DATA PROVIDED Start Marker
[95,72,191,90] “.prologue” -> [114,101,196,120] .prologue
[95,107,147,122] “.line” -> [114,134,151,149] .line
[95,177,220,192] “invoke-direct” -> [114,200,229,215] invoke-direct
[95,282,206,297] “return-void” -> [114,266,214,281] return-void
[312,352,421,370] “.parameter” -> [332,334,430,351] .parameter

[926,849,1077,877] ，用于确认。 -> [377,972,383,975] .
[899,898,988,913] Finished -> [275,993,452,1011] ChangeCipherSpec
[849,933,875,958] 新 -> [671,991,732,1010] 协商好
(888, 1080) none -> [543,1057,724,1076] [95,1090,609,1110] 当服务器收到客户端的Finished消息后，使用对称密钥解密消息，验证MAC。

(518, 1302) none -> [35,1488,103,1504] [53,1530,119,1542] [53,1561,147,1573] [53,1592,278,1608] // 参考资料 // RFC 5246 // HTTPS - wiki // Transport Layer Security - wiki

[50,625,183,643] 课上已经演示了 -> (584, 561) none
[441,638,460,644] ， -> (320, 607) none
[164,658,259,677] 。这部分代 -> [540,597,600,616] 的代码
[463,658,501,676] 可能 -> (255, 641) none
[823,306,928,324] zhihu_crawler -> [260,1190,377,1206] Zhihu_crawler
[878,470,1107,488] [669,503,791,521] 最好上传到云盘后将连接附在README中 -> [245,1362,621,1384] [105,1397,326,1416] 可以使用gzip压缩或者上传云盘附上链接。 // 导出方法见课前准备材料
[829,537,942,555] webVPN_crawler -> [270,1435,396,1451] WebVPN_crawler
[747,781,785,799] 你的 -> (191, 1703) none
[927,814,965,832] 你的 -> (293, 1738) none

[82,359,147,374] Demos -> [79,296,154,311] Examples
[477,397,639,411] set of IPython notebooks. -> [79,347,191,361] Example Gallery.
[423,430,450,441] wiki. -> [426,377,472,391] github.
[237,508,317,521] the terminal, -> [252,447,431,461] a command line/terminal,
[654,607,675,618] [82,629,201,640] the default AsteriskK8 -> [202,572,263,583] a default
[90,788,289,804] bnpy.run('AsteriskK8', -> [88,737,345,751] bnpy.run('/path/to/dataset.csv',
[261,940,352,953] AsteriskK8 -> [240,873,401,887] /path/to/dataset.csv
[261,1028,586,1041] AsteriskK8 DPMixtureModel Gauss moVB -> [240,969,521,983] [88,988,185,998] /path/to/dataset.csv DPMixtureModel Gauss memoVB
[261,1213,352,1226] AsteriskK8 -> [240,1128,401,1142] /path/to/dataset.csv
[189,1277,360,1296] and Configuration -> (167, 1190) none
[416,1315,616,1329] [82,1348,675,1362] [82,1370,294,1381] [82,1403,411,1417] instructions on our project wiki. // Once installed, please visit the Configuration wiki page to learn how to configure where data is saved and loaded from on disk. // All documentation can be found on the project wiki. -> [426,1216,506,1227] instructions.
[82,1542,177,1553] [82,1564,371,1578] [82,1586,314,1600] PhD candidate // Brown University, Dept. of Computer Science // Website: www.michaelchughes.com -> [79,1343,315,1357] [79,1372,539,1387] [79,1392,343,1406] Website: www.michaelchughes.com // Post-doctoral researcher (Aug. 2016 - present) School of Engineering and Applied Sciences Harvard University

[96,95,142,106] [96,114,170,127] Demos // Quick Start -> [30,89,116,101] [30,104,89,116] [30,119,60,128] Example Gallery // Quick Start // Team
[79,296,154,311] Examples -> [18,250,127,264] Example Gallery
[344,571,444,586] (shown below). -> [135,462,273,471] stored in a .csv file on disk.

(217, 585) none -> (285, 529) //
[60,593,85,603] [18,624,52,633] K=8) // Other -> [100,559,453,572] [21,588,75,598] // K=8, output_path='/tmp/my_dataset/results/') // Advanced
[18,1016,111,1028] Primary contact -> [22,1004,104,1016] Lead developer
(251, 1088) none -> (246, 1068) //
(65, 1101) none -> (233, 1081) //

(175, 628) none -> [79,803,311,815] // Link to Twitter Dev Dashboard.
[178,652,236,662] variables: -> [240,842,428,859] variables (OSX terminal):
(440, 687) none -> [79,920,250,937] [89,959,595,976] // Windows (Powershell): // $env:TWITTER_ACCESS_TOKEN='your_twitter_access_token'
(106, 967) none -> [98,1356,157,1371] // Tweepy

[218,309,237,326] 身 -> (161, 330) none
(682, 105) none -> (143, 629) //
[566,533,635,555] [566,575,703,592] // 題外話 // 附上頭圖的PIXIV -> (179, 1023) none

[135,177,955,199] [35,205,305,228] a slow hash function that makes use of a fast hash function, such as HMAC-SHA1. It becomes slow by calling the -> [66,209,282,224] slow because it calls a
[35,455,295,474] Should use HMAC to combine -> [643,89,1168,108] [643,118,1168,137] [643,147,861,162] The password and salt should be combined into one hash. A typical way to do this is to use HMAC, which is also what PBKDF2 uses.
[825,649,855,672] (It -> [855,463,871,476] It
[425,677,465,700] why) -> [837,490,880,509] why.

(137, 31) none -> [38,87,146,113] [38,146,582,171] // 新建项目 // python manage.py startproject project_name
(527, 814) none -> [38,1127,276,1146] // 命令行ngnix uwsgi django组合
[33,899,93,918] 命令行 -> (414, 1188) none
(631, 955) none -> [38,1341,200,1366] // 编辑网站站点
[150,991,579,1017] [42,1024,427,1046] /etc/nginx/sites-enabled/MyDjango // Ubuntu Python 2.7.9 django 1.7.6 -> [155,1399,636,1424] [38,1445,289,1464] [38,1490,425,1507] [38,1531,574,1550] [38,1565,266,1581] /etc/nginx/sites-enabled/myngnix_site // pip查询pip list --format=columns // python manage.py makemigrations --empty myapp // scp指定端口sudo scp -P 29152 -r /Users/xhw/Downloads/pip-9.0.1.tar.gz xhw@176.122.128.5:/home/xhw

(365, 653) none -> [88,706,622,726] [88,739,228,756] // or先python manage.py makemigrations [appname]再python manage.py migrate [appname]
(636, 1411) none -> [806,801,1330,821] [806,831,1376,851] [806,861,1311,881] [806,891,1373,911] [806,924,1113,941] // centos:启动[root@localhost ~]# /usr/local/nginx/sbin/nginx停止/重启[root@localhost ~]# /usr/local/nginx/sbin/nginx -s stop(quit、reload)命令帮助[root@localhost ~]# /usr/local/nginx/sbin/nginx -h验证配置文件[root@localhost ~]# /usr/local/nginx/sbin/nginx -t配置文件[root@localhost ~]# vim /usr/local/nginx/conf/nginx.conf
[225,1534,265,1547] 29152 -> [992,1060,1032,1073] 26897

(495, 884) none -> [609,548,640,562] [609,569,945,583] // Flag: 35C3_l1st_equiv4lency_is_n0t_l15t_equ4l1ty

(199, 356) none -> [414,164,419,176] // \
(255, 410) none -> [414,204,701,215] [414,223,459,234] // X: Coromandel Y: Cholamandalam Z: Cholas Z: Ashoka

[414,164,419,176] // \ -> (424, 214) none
DATA PROVIDED End Marker
Write out the records in full, exactly as they appear above.

SOLUTION FOR THIS PROBLEM
[95,72,191,90] “.prologue” -> [114,101,196,120] .prologue
[95,107,147,122] “.line” -> [114,134,151,149] .line
[95,177,220,192] “invoke-direct” -> [114,200,229,215] invoke-direct
[95,282,206,297] “return-void” -> [114,266,214,281] return-void
[312,352,421,370] “.parameter” -> [332,334,430,351] .parameter

[926,849,1077,877] ，用于确认。 -> [377,972,383,975] .
[899,898,988,913] Finished -> [275,993,452,1011] ChangeCipherSpec
[849,933,875,958] 新 -> [671,991,732,1010] 协商好
(888, 1080) none -> [543,1057,724,1076] [95,1090,609,1110] 当服务器收到客户端的Finished消息后，使用对称密钥解密消息，验证MAC。

(518, 1302) none -> [35,1488,103,1504] [53,1530,119,1542] [53,1561,147,1573] [53,1592,278,1608] // 参考资料 // RFC 5246 // HTTPS - wiki // Transport Layer Security - wiki

[50,625,183,643] 课上已经演示了 -> (584, 561) none
[441,638,460,644] ， -> (320, 607) none
[164,658,259,677] 。这部分代 -> [540,597,600,616] 的代码
[463,658,501,676] 可能 -> (255, 641) none
[823,306,928,324] zhihu_crawler -> [260,1190,377,1206] Zhihu_crawler
[878,470,1107,488] [669,503,791,521] 最好上传到云盘后将连接附在README中 -> [245,1362,621,1384] [105,1397,326,1416] 可以使用gzip压缩或者上传云盘附上链接。 // 导出方法见课前准备材料
[829,537,942,555] webVPN_crawler -> [270,1435,396,1451] WebVPN_crawler
[747,781,785,799] 你的 -> (191, 1703) none
[927,814,965,832] 你的 -> (293, 1738) none

[82,359,147,374] Demos -> [79,296,154,311] Examples
[477,397,639,411] set of IPython notebooks. -> [79,347,191,361] Example Gallery.
[423,430,450,441] wiki. -> [426,377,472,391] github.
[237,508,317,521] the terminal, -> [252,447,431,461] a command line/terminal,
[654,607,675,618] [82,629,201,640] the default AsteriskK8 -> [202,572,263,583] a default
[90,788,289,804] bnpy.run('AsteriskK8', -> [88,737,345,751] bnpy.run('/path/to/dataset.csv',
[261,940,352,953] AsteriskK8 -> [240,873,401,887] /path/to/dataset.csv
[261,1028,586,1041] AsteriskK8 DPMixtureModel Gauss moVB -> [240,969,521,983] [88,988,185,998] /path/to/dataset.csv DPMixtureModel Gauss memoVB
[261,1213,352,1226] AsteriskK8 -> [240,1128,401,1142] /path/to/dataset.csv
[189,1277,360,1296] and Configuration -> (167, 1190) none
[416,1315,616,1329] [82,1348,675,1362] [82,1370,294,1381] [82,1403,411,1417] instructions on our project wiki. // Once installed, please visit the Configuration wiki page to learn how to configure where data is saved and loaded from on disk. // All documentation can be found on the project wiki. -> [426,1216,506,1227] instructions.
[82,1542,177,1553] [82,1564,371,1578] [82,1586,314,1600] PhD candidate // Brown University, Dept. of Computer Science // Website: www.michaelchughes.com -> [79,1343,315,1357] [79,1372,539,1387] [79,1392,343,1406] Website: www.michaelchughes.com // Post-doctoral researcher (Aug. 2016 - present) School of Engineering and Applied Sciences Harvard University

[96,95,142,106] [96,114,170,127] Demos // Quick Start -> [30,89,116,101] [30,104,89,116] [30,119,60,128] Example Gallery // Quick Start // Team
[79,296,154,311] Examples -> [18,250,127,264] Example Gallery
[344,571,444,586] (shown below). -> [135,462,273,471] stored in a .csv file on disk.

(217, 585) none -> (285, 529) //
[60,593,85,603] [18,624,52,633] K=8) // Other -> [100,559,453,572] [21,588,75,598] // K=8, output_path='/tmp/my_dataset/results/') // Advanced
[18,1016,111,1028] Primary contact -> [22,1004,104,1016] Lead developer
(251, 1088) none -> (246, 1068) //
(65, 1101) none -> (233, 1081) //

(175, 628) none -> [79,803,311,815] // Link to Twitter Dev Dashboard.
[178,652,236,662] variables: -> [240,842,428,859] variables (OSX terminal):
(440, 687) none -> [79,920,250,937] [89,959,595,976] // Windows (Powershell): // $env:TWITTER_ACCESS_TOKEN='your_twitter_access_token'
(106, 967) none -> [98,1356,157,1371] // Tweepy

[218,309,237,326] 身 -> (161, 330) none
(682, 105) none -> (143, 629) //
[566,533,635,555] [566,575,703,592] // 題外話 // 附上頭圖的PIXIV -> (179, 1023) none

[135,177,955,199] [35,205,305,228] a slow hash function that makes use of a fast hash function, such as HMAC-SHA1. It becomes slow by calling the -> [66,209,282,224] slow because it calls a
[35,455,295,474] Should use HMAC to combine -> [643,89,1168,108] [643,118,1168,137] [643,147,861,162] The password and salt should be combined into one hash. A typical way to do this is to use HMAC, which is also what PBKDF2 uses.
[825,649,855,672] (It -> [855,463,871,476] It
[425,677,465,700] why) -> [837,490,880,509] why.

(137, 31) none -> [38,87,146,113] [38,146,582,171] // 新建项目 // python manage.py startproject project_name
(527, 814) none -> [38,1127,276,1146] // 命令行ngnix uwsgi django组合
[33,899,93,918] 命令行 -> (414, 1188) none
(631, 955) none -> [38,1341,200,1366] // 编辑网站站点
[150,991,579,1017] [42,1024,427,1046] /etc/nginx/sites-enabled/MyDjango // Ubuntu Python 2.7.9 django 1.7.6 -> [155,1399,636,1424] [38,1445,289,1464] [38,1490,425,1507] [38,1531,574,1550] [38,1565,266,1581] /etc/nginx/sites-enabled/myngnix_site // pip查询pip list --format=columns // python manage.py makemigrations --empty myapp // scp指定端口sudo scp -P 29152 -r /Users/xhw/Downloads/pip-9.0.1.tar.gz xhw@176.122.128.5:/home/xhw

(365, 653) none -> [88,706,622,726] [88,739,228,756] // or先python manage.py makemigrations [appname]再python manage.py migrate [appname]
(636, 1411) none -> [806,801,1330,821] [806,831,1376,851] [806,861,1311,881] [806,891,1373,911] [806,924,1113,941] // centos:启动[root@localhost ~]# /usr/local/nginx/sbin/nginx停止/重启[root@localhost ~]# /usr/local/nginx/sbin/nginx -s stop(quit、reload)命令帮助[root@localhost ~]# /usr/local/nginx/sbin/nginx -h验证配置文件[root@localhost ~]# /usr/local/nginx/sbin/nginx -t配置文件[root@localhost ~]# vim /usr/local/nginx/conf/nginx.conf
[225,1534,265,1547] 29152 -> [992,1060,1032,1073] 26897

(495, 884) none -> [609,548,640,562] [609,569,945,583] // Flag: 35C3_l1st_equiv4lency_is_n0t_l15t_equ4l1ty

(199, 356) none -> [414,164,419,176] // \
(255, 410) none -> [414,204,701,215] [414,223,459,234] // X: Coromandel Y: Cholamandalam Z: Cholas Z: Ashoka

[414,164,419,176] // \ -> (424, 214) none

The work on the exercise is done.